Parcourant de son stylo un questionnaire type de « culture religieuse et éducation morale » du niveau d’une école moyenne, Aydagül coche les questions qui, à ses yeux, constituent une atteinte aux droits humains. Au bout de deux pages, il a coché neuf questions sur dix.

Dans un autre questionnaire, cette fois à choix multiples, les élèves sont invités à cocher la définition correcte de l’obligation de couvrir son corps (en turc setr-i avret) au cours de la prière musulmane.

« Il s’agit dans ce cas d’une question qui relève de l’instruction religieuse confessionnelle. On ne peut enseigner une religion confessionnelle à titre de cours obligatoire. Cela représente une violation à 100% des droits humains », a-t-il dit.

 

Occasion manquée

Le gouvernement est passé à côté d’une « occasion en or » avec les réformes de l’éducation de 2012, estime Aydagül.

En tant que premier gouvernement à réécrire la loi sur l’éducation après la dictature militaire, les législateurs ont manqué de consulter le public, de « trouver un terrain d’entente… [basé sur] des valeurs universelles [comme] la réflexion critique, les droits humains, le pluralisme » et de s’attaquer au véritable problème de l’éducation turque à savoir le « manque de qualité » en général, a-t-il affirmé.

La Turquie affiche des scores globalement faibles dans les enquêtes internationales sur les résultats de l’enseignement. Le nombre d’élèves par classe est excessif et beaucoup d’écoles doivent recourir aux classes alternées pour pouvoir accepter les demandes d’inscriptions. L’apprentissage par cœur est la norme.

« Le système éducatif turc est en train de produire une classe laborieuse inculte, et ce pour faciliter un nivellement par le bas des salaires et autres droits des travailleurs », a déclaré Mustafa Görkem Doğan, du syndicat des enseignants Eğitim-Sen.

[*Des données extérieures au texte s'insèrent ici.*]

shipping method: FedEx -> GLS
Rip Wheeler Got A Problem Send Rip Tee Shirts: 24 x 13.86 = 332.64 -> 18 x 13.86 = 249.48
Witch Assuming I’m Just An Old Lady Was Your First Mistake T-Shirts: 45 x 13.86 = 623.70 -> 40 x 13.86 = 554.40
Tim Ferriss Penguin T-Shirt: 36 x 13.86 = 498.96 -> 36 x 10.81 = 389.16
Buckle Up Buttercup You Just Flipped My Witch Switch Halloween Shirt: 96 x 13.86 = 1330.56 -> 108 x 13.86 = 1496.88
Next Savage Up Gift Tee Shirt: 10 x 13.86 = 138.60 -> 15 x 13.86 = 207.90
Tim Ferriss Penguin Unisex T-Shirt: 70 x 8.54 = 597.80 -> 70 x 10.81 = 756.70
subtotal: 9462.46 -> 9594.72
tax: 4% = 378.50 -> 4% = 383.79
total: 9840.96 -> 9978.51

« Le système 4+4+4 est à l’origine d’une incidence accrue du travail des enfants et du mariage d’enfants en Turquie…le nombre d’enfants qui décrochent de l’école après l’école primaire croît d’année en année », a déclaré le porte-parole d’Eğitim-Sen, Burcu Yilmaz lors d’un entretien avec Equal Times.

La question des inégalités entre hommes et femmes est un autre grand problème. Plus d’une douzaine d’établissements Imam Hatip réservés aux filles ont vu le jour à Istanbul en 2014, d’après Yilmaz. « Le gouvernement veut abolir l’enseignement mixte. »

Dans son rapport d’étude de 2014 sur les manuels scolaires turcs, Çayır montre que nonobstant l’augmentation des représentations positives au plan de l’égalité hommes-femmes dans les manuels scolaires turcs, il persiste néanmoins une tendance marquée à définir des rôles inégaux et sexistes en tant que normes sociales.

« La représentation faite des droits des femmes et de l’évolution historique du mouvement féministe est extrêmement problématique », écrit Çayır dans son rapport intitulé, en anglais, Who are we? Identity, Citizenship and Rights in Turkey’s Textbooks (Qui sommes-nous ? Identité, citoyenneté et droits dans les manuels scolaires turcs).

Le problème, selon Çayır, tient à l’essentialisme : D’après les manuels scolaires turcs, les femmes ont acquis tous leurs droits grâce à l’avènement de la République en 1923, sous l’égide du père fondateur de la Turquie moderne, Mustafa Kemal Atatürk.

Le fait que ces droits aient été acquis à travers un processus de luttes prolongé n’est presque jamais reconnu.

D’une manière générale, « le système éducatif turc n’est pas un moteur d’égalité » mais un propagateur de disparités socioéconomiques, estime Aydagül.

« Si vous êtes pauvre, si vous appartenez au milieu rural, si le niveau d’éducation de vos parents n’est pas élevé, si votre mère est illettrée, vous commencez désavantagé. Dans la mesure du possible, le rôle de l’éducation devrait consister à intégrer ces différences. »

C’est là le cœur du problème, selon Aydagül : Le défi consiste à promouvoir un enseignement de qualité et l’égalité pour tous.

Faute de quoi, ajoute-t-il, « nous manquerons des ressources et compétences indispensables au progrès de notion ».